──────── INPUT DATA ────────

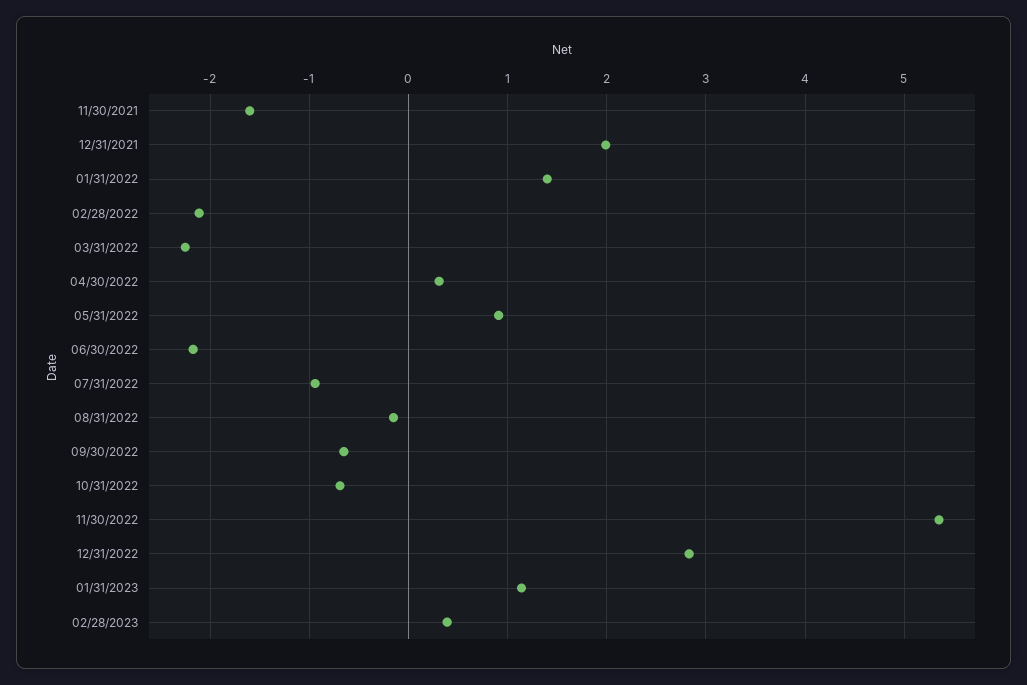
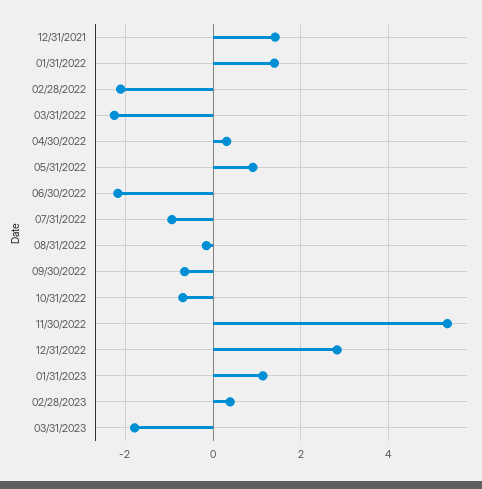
11/30/2021: -1.6 -> none
12/31/2021: 2 -> 1.4
03/31/2023: none -> -1.8

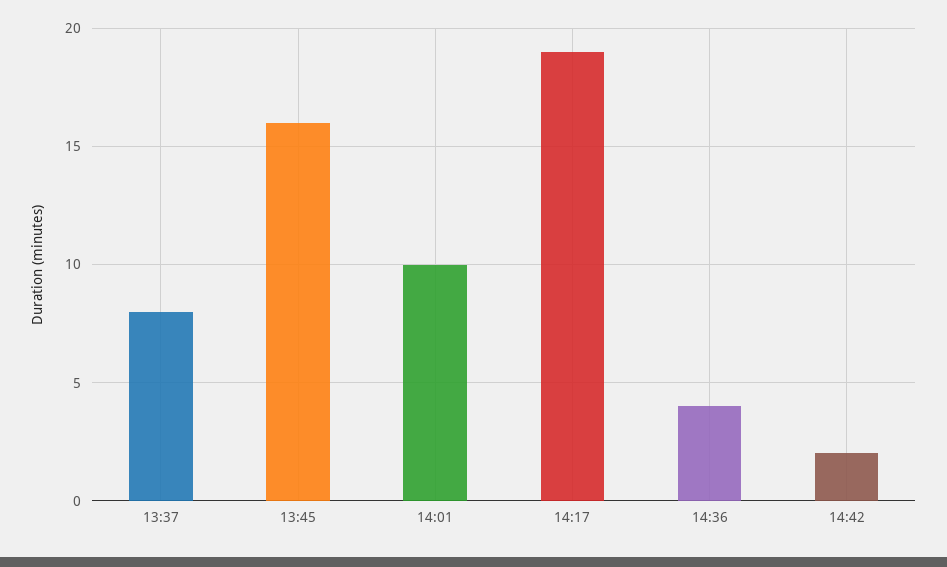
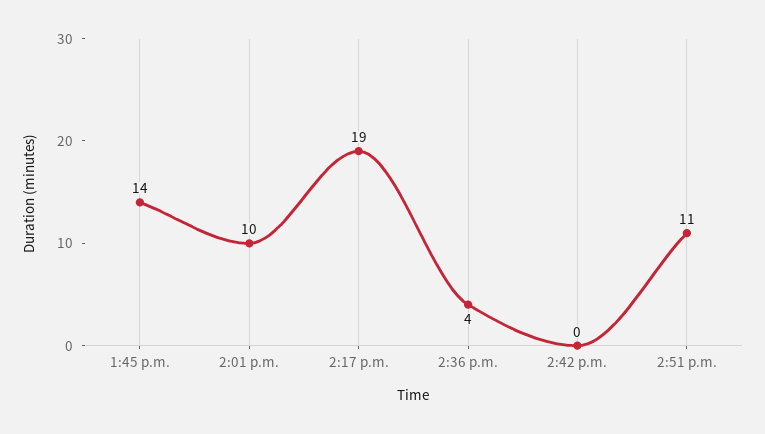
13:37: 8 -> none
13:45: 16 -> 14
14:42: 2 -> 0
2:51 p.m.: none -> 11

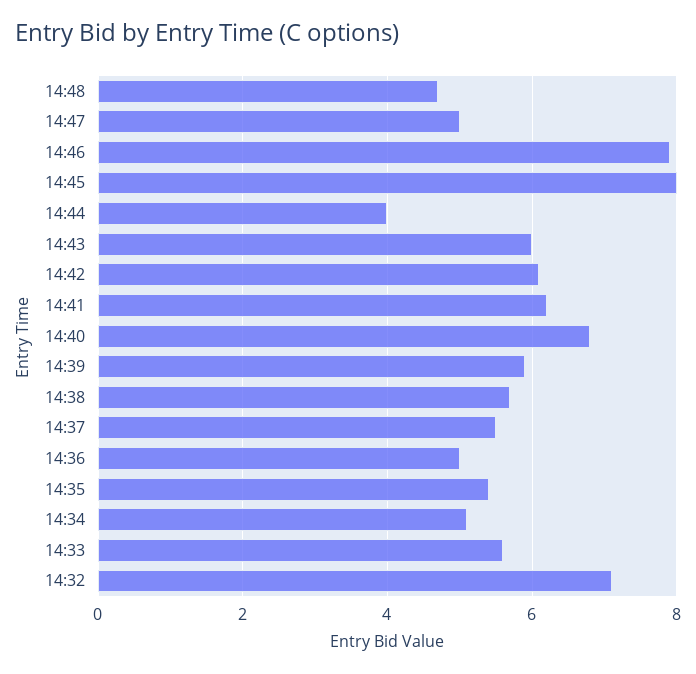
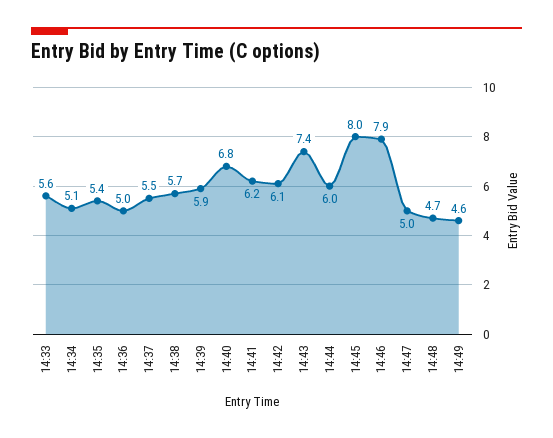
14:44: 4 -> 6
14:43: 6 -> 7.4
14:32: 7 -> none
14:49: none -> 4.6

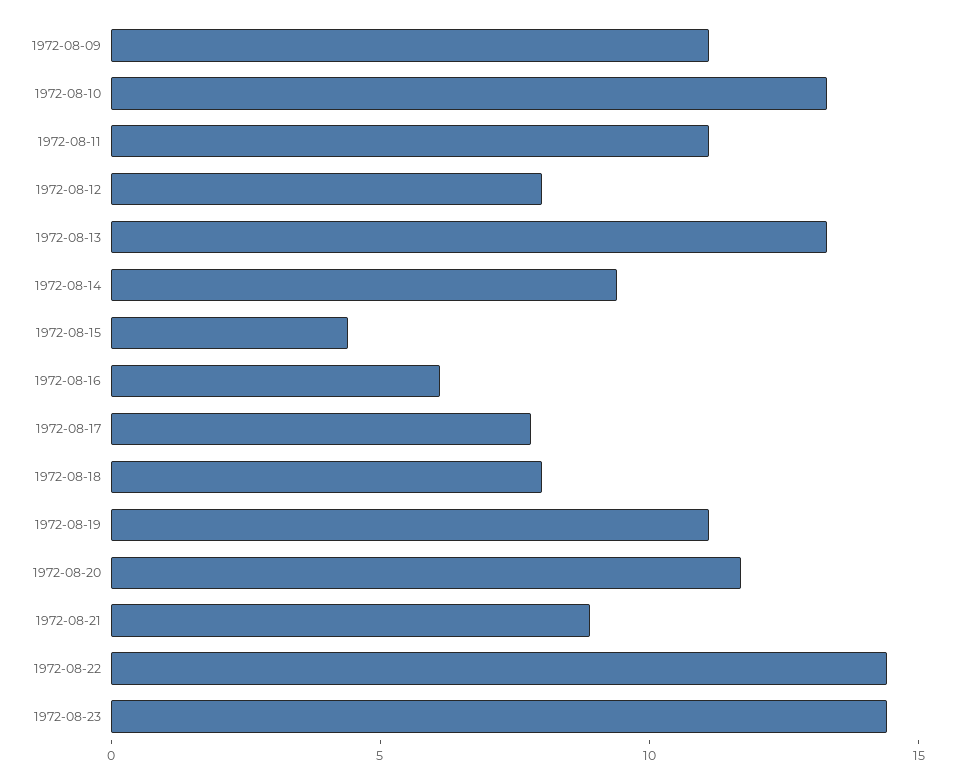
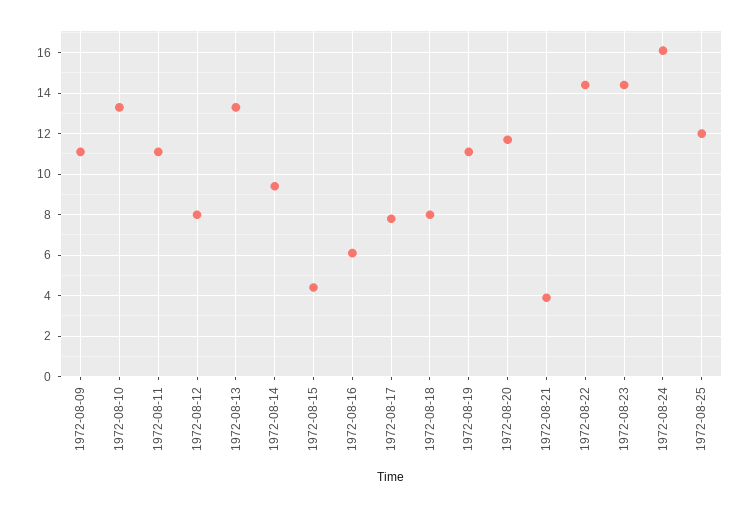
1972-08-21: 9 -> 4
1972-08-24: none -> 16
1972-08-25: none -> 12

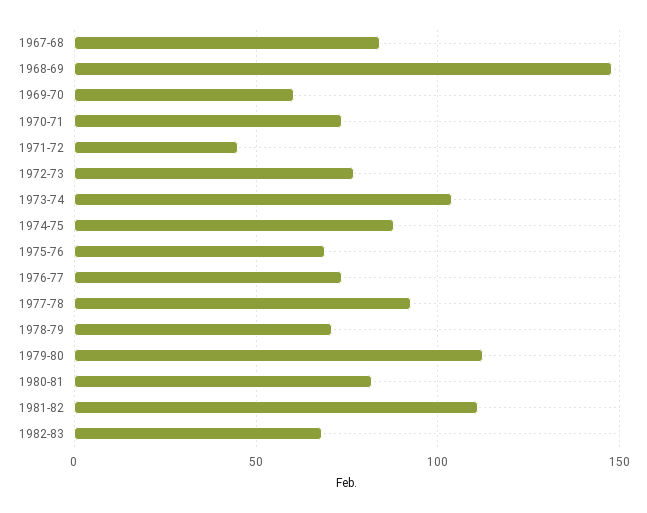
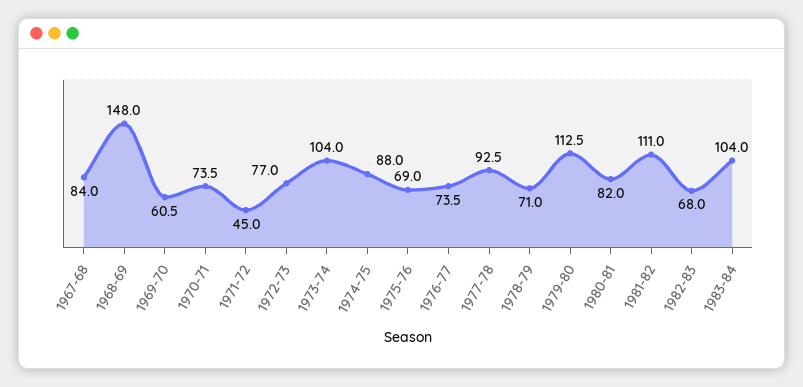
1983-84: none -> 104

────────

WORK TO COMPLETE: All lines above that contain the word "none" are to be copied.

TASK RESPONSE:
11/30/2021: -1.6 -> none
03/31/2023: none -> -1.8
13:37: 8 -> none
2:51 p.m.: none -> 11
14:32: 7 -> none
14:49: none -> 4.6
1972-08-24: none -> 16
1972-08-25: none -> 12
1983-84: none -> 104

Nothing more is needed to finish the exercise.